A chat with Vidya Dengle, who will recall her artistic journey in the Chitra Samvad series, to be held on Sunday

An artist is what Vidya Dengle always wanted to be. Interestingly, she became an artist with the tag ‘versatile’, explaining her excellence as a painter, sculptor, ceramist, violinist and now also as a writer. The Pune-based artist is going to speak about her journey in the Chitra Samvad series organised by Maharashtra Cultural Centre’s Sudarshan Rangmanch, on Sunday. 

When asked about her interest in diverse mediums, Dengle credits it to her upbringing. Says she, “My father was a painter. He also played the tabla. My uncle and aunt were trained in classical music. There was discussion about art, art forms, also veteran artists would come over to our house. So it was no surprise that I wanted to be an artist.”
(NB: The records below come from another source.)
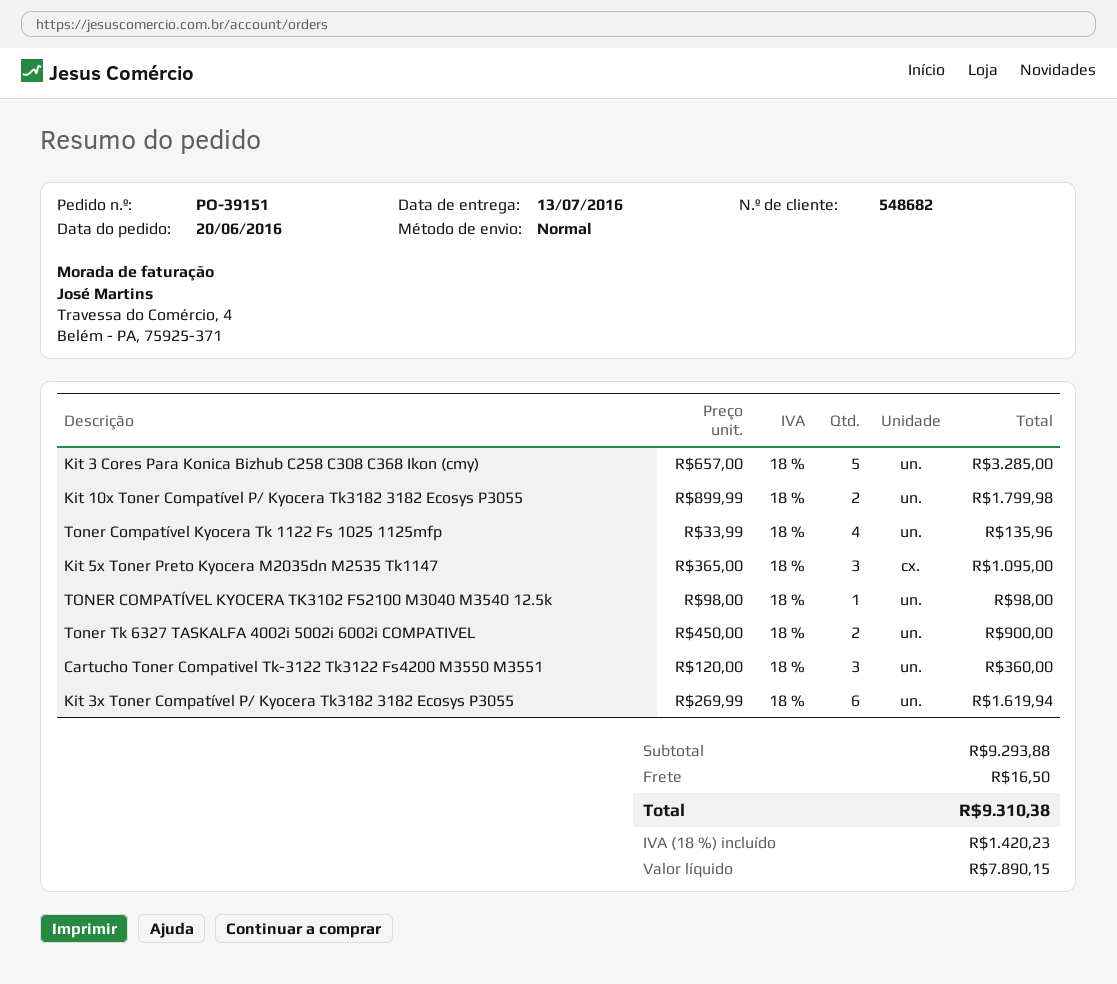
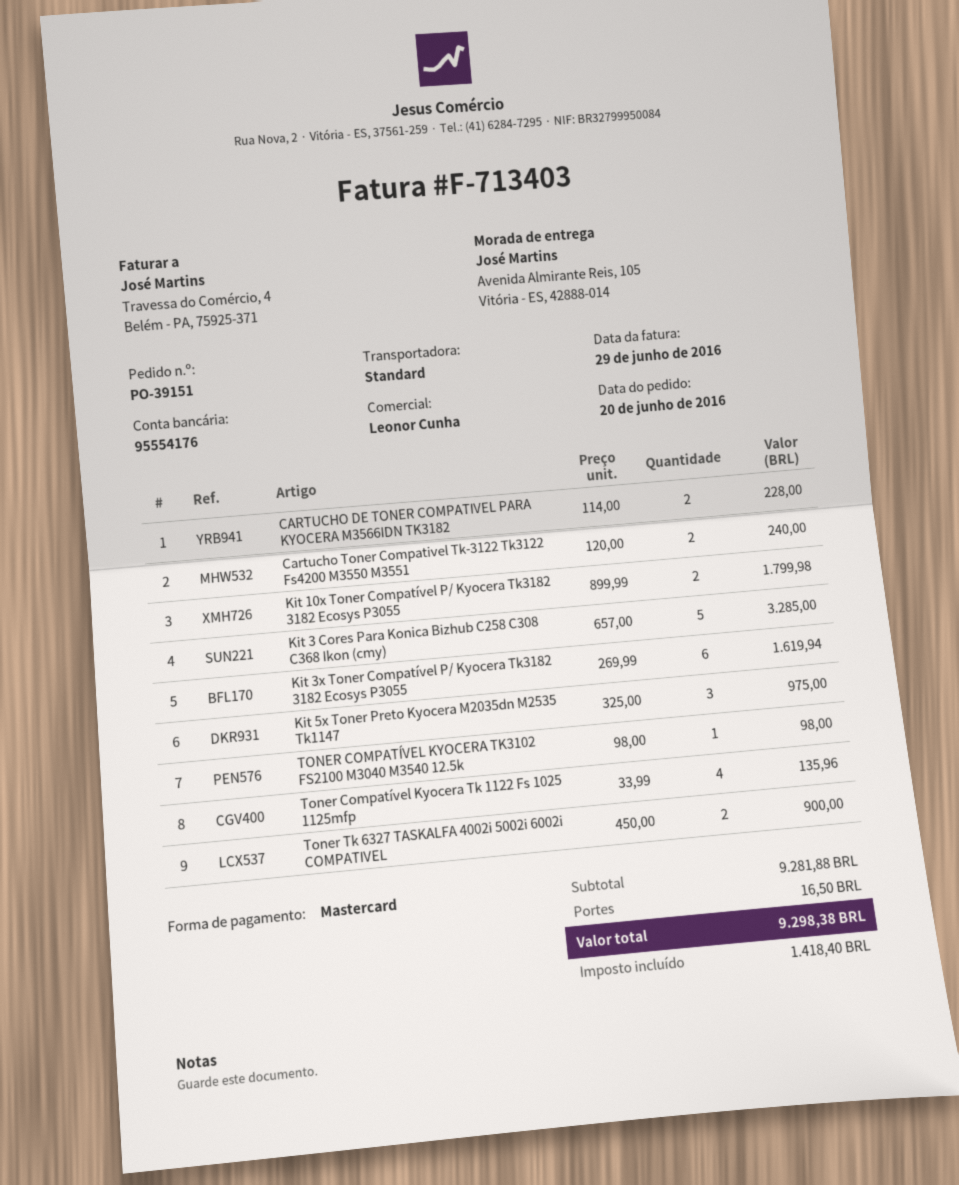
Kit 5x Toner Preto Kyocera M2035dn M2535 Tk1147: 3 x 365.00 = 1095.00 -> 3 x 325.00 = 975.00
Cartucho Toner Compativel Tk-3122 Tk3122 Fs4200 M3550 M3551: 3 x 120.00 = 360.00 -> 2 x 120.00 = 240.00
CARTUCHO DE TONER COMPATIVEL PARA KYOCERA M3566IDN TK3182: none -> 2 x 114.00 = 228.00
subtotal: 9293.88 -> 9281.88
tax: 1420.23 -> 1418.40
total: 9310.38 -> 9298.38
Before she joined JJ School of Arts to learn painting and sculpting, Dengle trained as a dancer. “I trained in classical dance with guruji coming over to my house and I dedicated several years in its sadhana. I presented dance performances in school and college years. And, when I started learning painting formally in J J School of Arts, dance took a back seat. In J J School...I learnt the technique of realistic and abstract drawing. But I actually started painting a few years after I passed out from J J School. I wanted to break out from the confines of the methodology and discover my style,” explains Dengle.

As she changed cities, Dengle came into contact with many artists, which influenced her style. “In Delhi, I met V S Gaitonde. I showed him my paintings and he said I should exhibit them. That’s how I had my first solo exhibition. Obviously, when I met the artist, I was keen to learn from him. But I realised there is no point in asking him, ‘How do you paint?’ He would have replied, ‘It happens’. Instead I spent some time observing him and observing myself too. That’s what happens with musicians too. The tanpuras speak to them and that’s how they perform. How does one explain malkauns (raag) to people? It either touches the audience or not. A layperson will only feel its sweetness, but their ears may not be trained to pick up the nuances in the playing,” she adds. 

“How does one explain form? In realistic painting, it is fairly easy. But in abstract, it’s not. You have to go beyond the obvious,” she points out. 

Dengle’s artistic journey has been very organic. “All the art forms that I have learnt and mastered complement each other. The only factor is that people who know me as a violinist, might not know that I am a writer or painter as well. Having said that, my journey has been very fulfilling,” says she.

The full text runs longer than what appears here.